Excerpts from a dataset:
=== Section Start ===

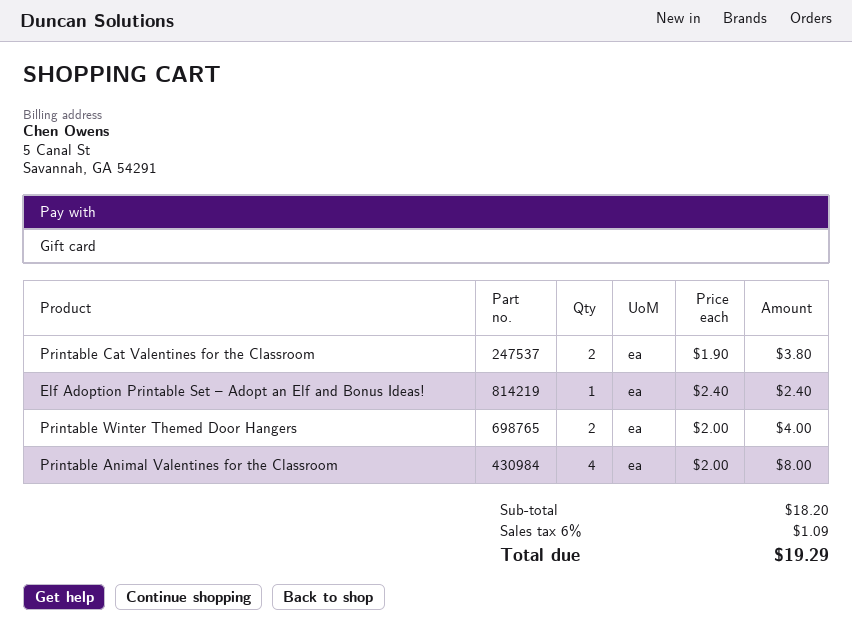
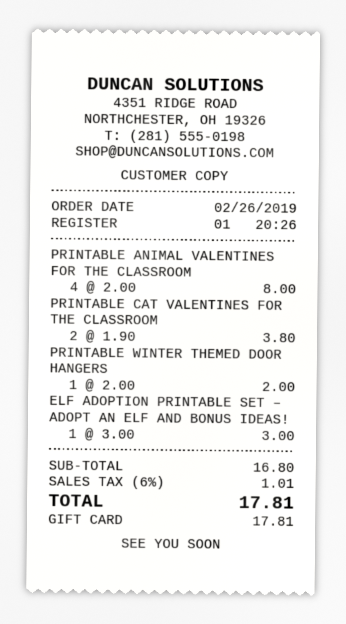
Elf Adoption Printable Set – Adopt an Elf and Bonus Ideas!: 1 x 2.40 = 2.40 -> 1 x 3.00 = 3.00
Printable Winter Themed Door Hangers: 2 x 2.00 = 4.00 -> 1 x 2.00 = 2.00
subtotal: 18.20 -> 16.80
tax: 6% = 1.09 -> 6% = 1.01
total: 19.29 -> 17.81

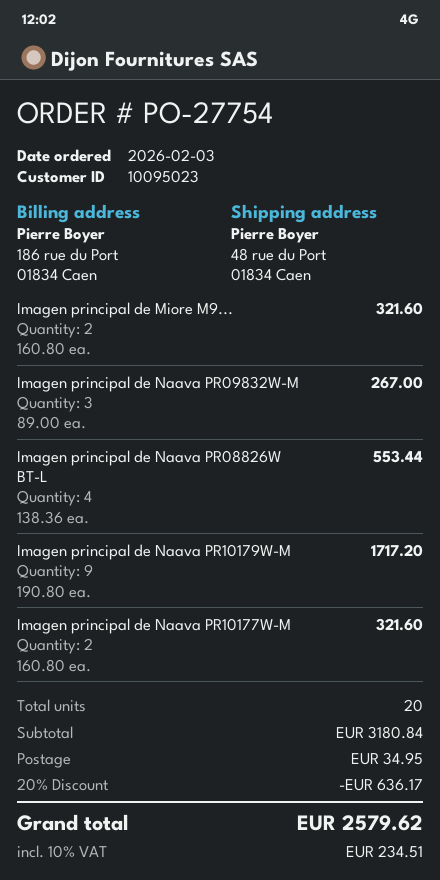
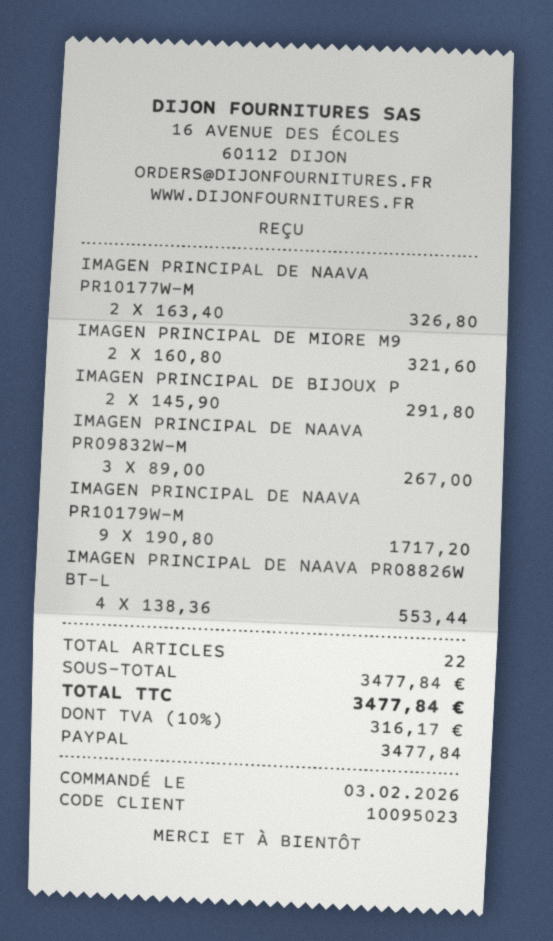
Imagen principal de Naava PR10177W-M: 2 x 160.80 = 321.60 -> 2 x 163.40 = 326.80
IMAGEN PRINCIPAL DE BIJOUX P: none -> 2 x 145.90 = 291.80
total quantity: 20 -> 22
subtotal: 3180.84 -> 3477.84
discount: 20% = 636.17 -> none
shipping: 34.95 -> none
tax: 10% = 234.51 -> 10% = 316.17
total: 2579.62 -> 3477.84

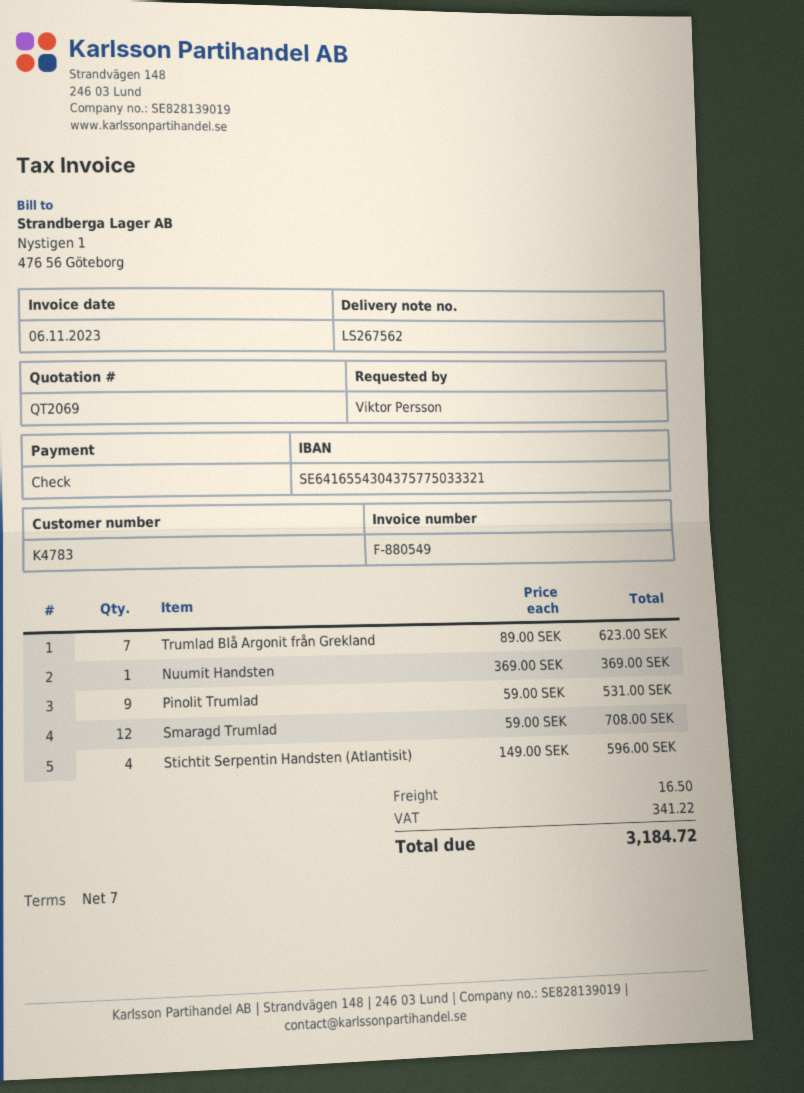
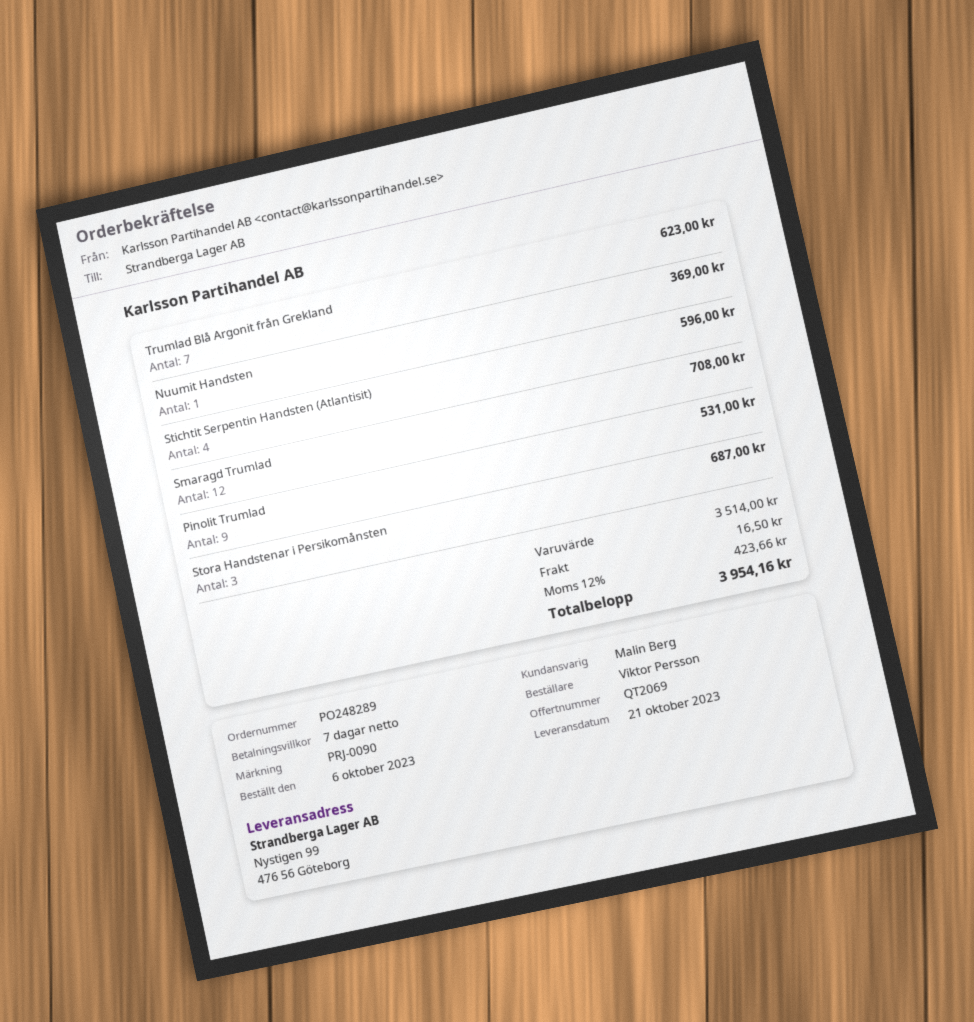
Stora Handstenar i Persikomånsten: none -> 3 for 687.00
tax: 341.22 -> 423.66
total: 3184.72 -> 3954.16

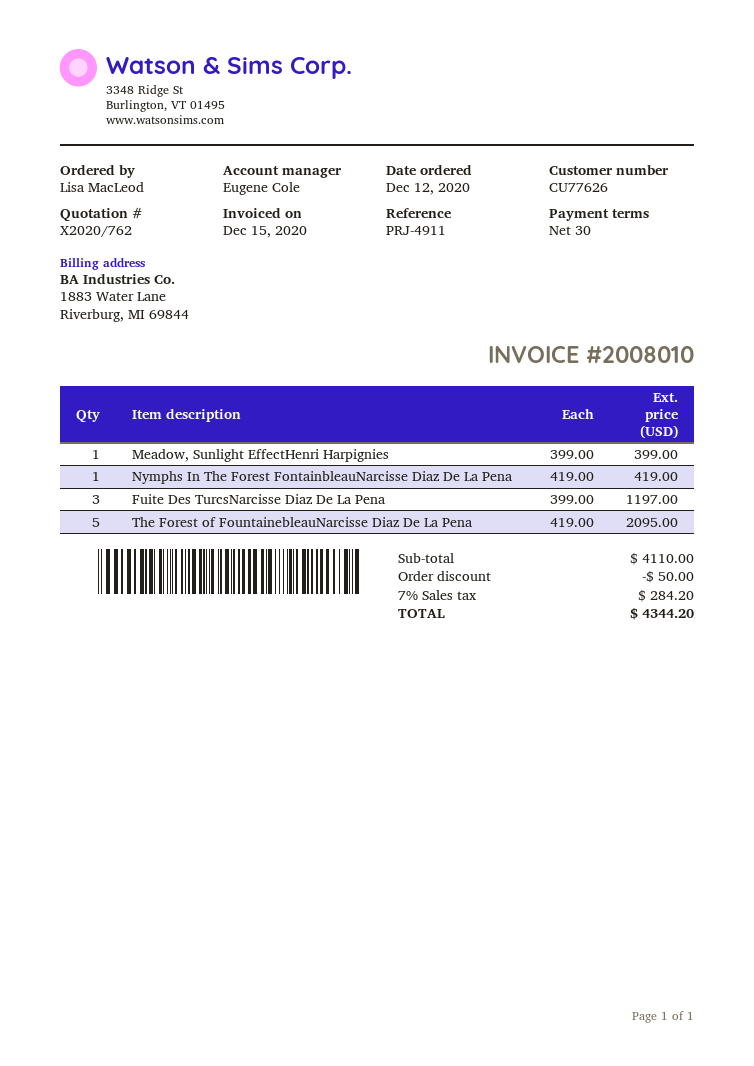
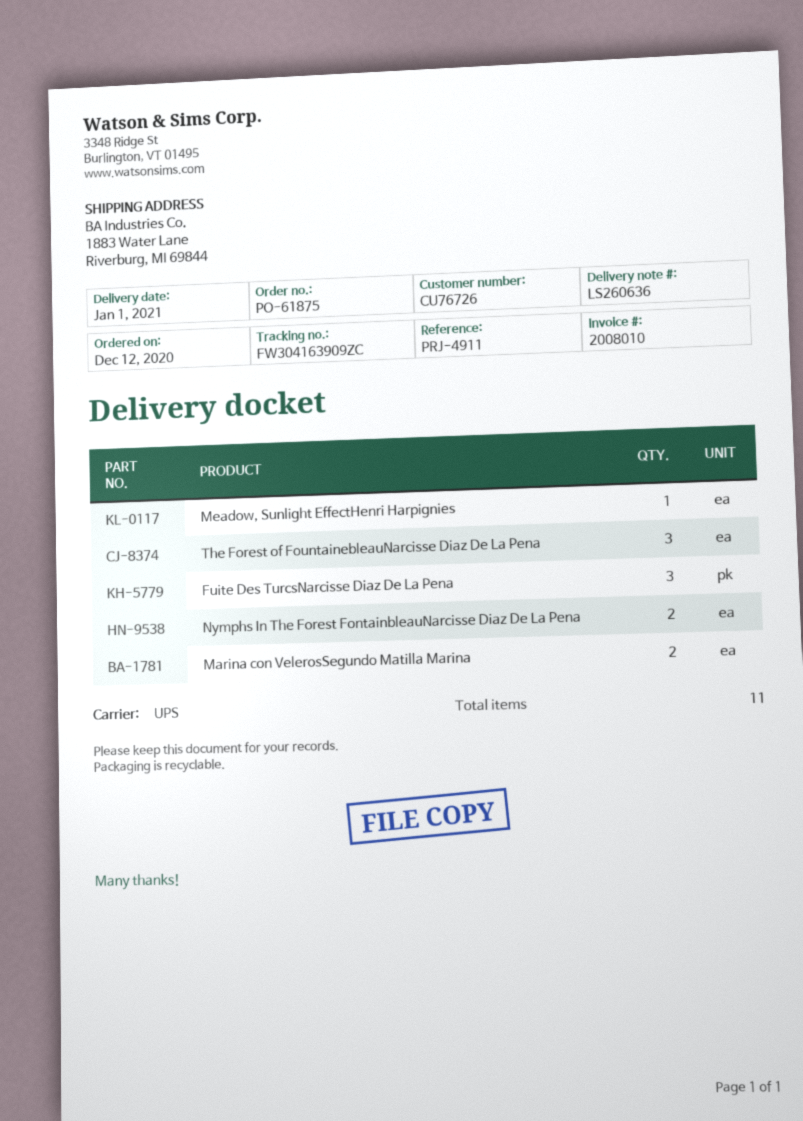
customer number: CU77626 -> CU76726
Nymphs In The Forest FontainbleauNarcisse Diaz De La Pena: 1 -> 2
The Forest of FountainebleauNarcisse Diaz De La Pena: 5 -> 3
Marina con VelerosSegundo Matilla Marina: none -> 2

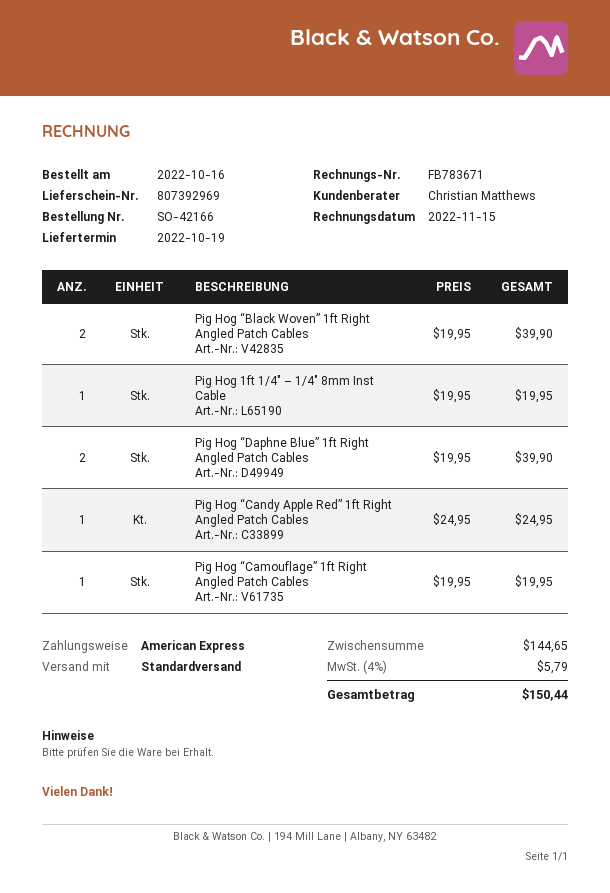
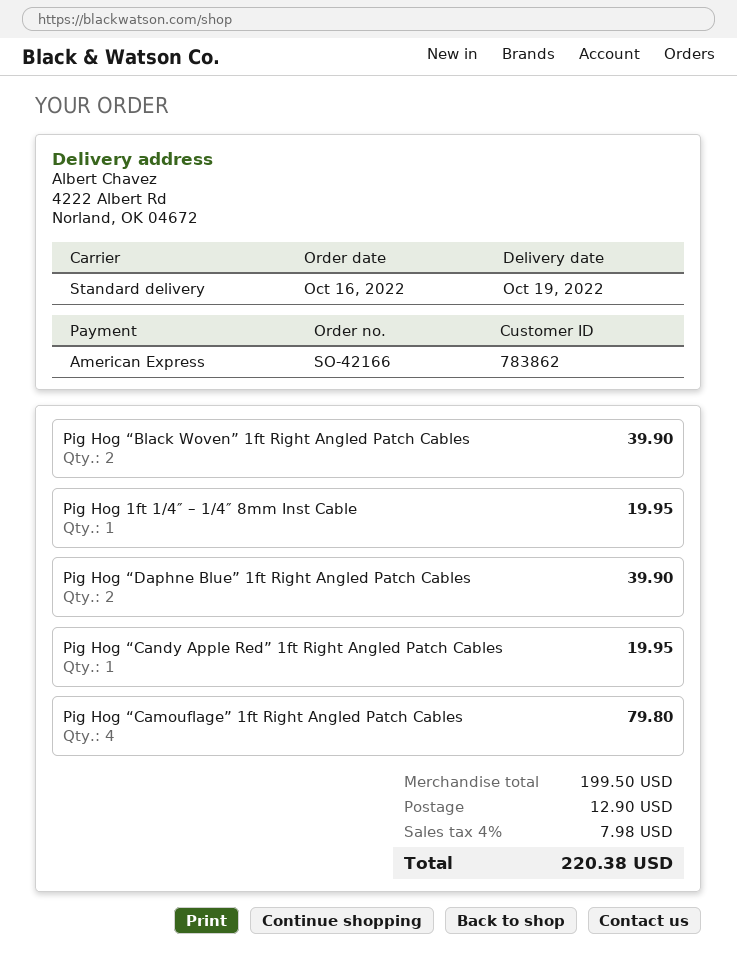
Pig Hog “Candy Apple Red” 1ft Right Angled Patch Cables: 1 for 24.95 -> 1 for 19.95
Pig Hog “Camouflage” 1ft Right Angled Patch Cables: 1 for 19.95 -> 4 for 79.80
subtotal: 144.65 -> 199.50
shipping: none -> 12.90
tax: 4% = 5.79 -> 4% = 7.98
total: 150.44 -> 220.38

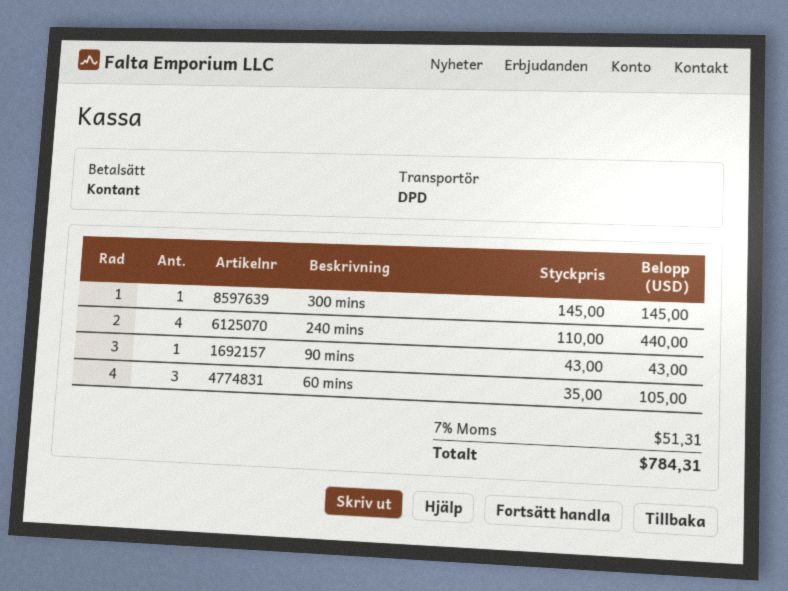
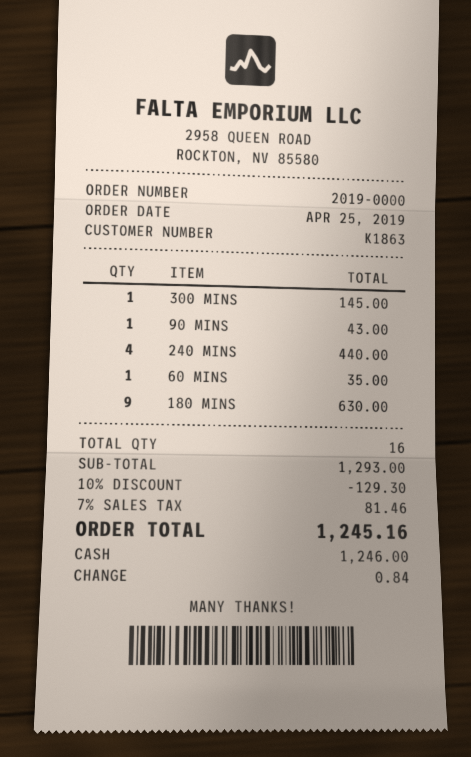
60 mins: 3 for 105.00 -> 1 for 35.00
180 MINS: none -> 9 for 630.00
discount: none -> 10% = 129.30
tax: 7% = 51.31 -> 7% = 81.46
total: 784.31 -> 1245.16

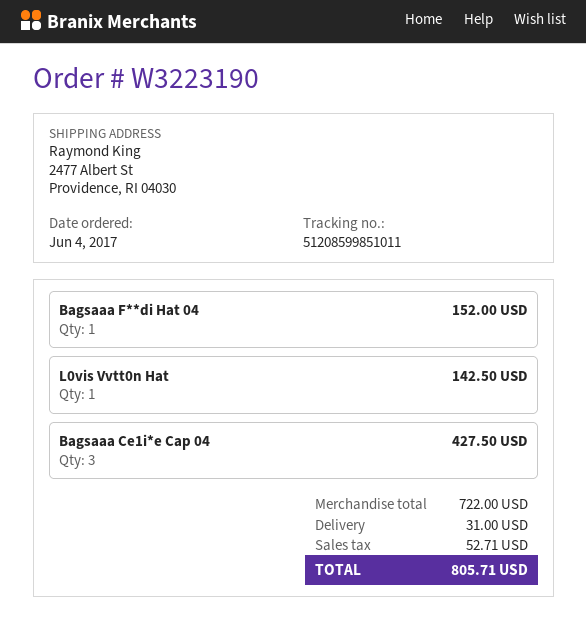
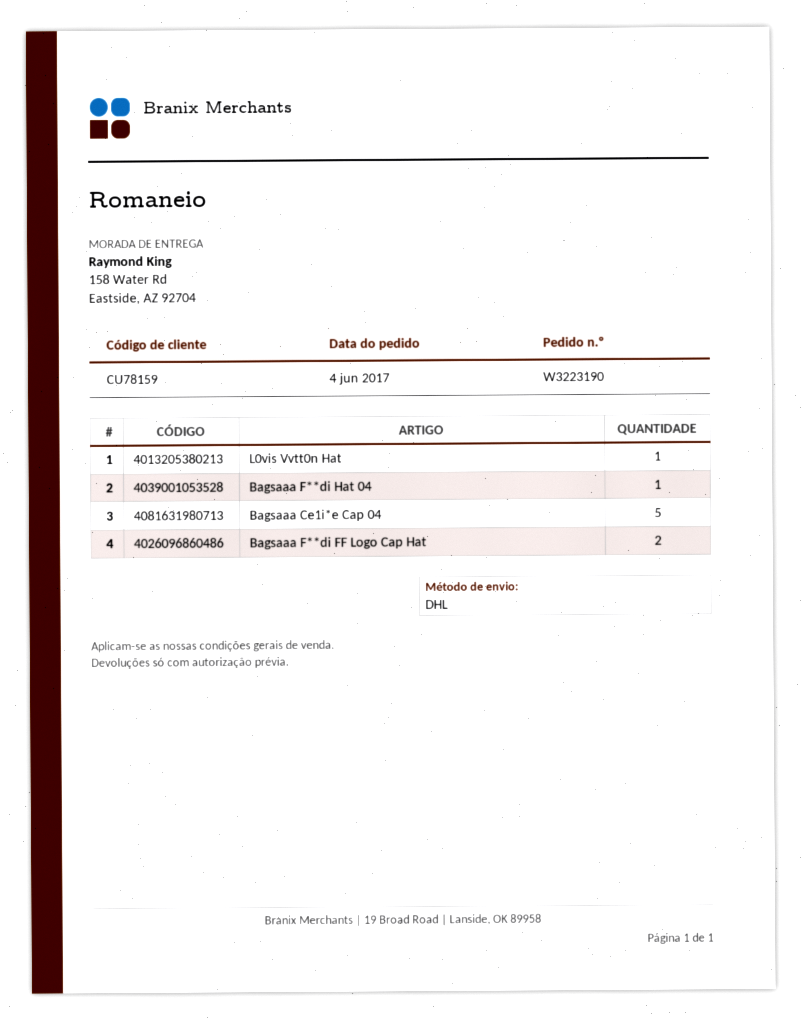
ship to: 2477 Albert St, Providence, RI 04030 -> 158 Water Rd, Eastside, AZ 92704
Bagsaaa Ce1i*e Cap 04: 3 -> 5
Bagsaaa F**di FF Logo Cap Hat: none -> 2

=== Section End ===

[WORK ORDER] Copy the data above line for line, skipping every picture.

[RESULT FOR THIS TASK]
Elf Adoption Printable Set – Adopt an Elf and Bonus Ideas!: 1 x 2.40 = 2.40 -> 1 x 3.00 = 3.00
Printable Winter Themed Door Hangers: 2 x 2.00 = 4.00 -> 1 x 2.00 = 2.00
subtotal: 18.20 -> 16.80
tax: 6% = 1.09 -> 6% = 1.01
total: 19.29 -> 17.81

Imagen principal de Naava PR10177W-M: 2 x 160.80 = 321.60 -> 2 x 163.40 = 326.80
IMAGEN PRINCIPAL DE BIJOUX P: none -> 2 x 145.90 = 291.80
total quantity: 20 -> 22
subtotal: 3180.84 -> 3477.84
discount: 20% = 636.17 -> none
shipping: 34.95 -> none
tax: 10% = 234.51 -> 10% = 316.17
total: 2579.62 -> 3477.84

Stora Handstenar i Persikomånsten: none -> 3 for 687.00
tax: 341.22 -> 423.66
total: 3184.72 -> 3954.16

customer number: CU77626 -> CU76726
Nymphs In The Forest FontainbleauNarcisse Diaz De La Pena: 1 -> 2
The Forest of FountainebleauNarcisse Diaz De La Pena: 5 -> 3
Marina con VelerosSegundo Matilla Marina: none -> 2

Pig Hog “Candy Apple Red” 1ft Right Angled Patch Cables: 1 for 24.95 -> 1 for 19.95
Pig Hog “Camouflage” 1ft Right Angled Patch Cables: 1 for 19.95 -> 4 for 79.80
subtotal: 144.65 -> 199.50
shipping: none -> 12.90
tax: 4% = 5.79 -> 4% = 7.98
total: 150.44 -> 220.38

60 mins: 3 for 105.00 -> 1 for 35.00
180 MINS: none -> 9 for 630.00
discount: none -> 10% = 129.30
tax: 7% = 51.31 -> 7% = 81.46
total: 784.31 -> 1245.16

ship to: 2477 Albert St, Providence, RI 04030 -> 158 Water Rd, Eastside, AZ 92704
Bagsaaa Ce1i*e Cap 04: 3 -> 5
Bagsaaa F**di FF Logo Cap Hat: none -> 2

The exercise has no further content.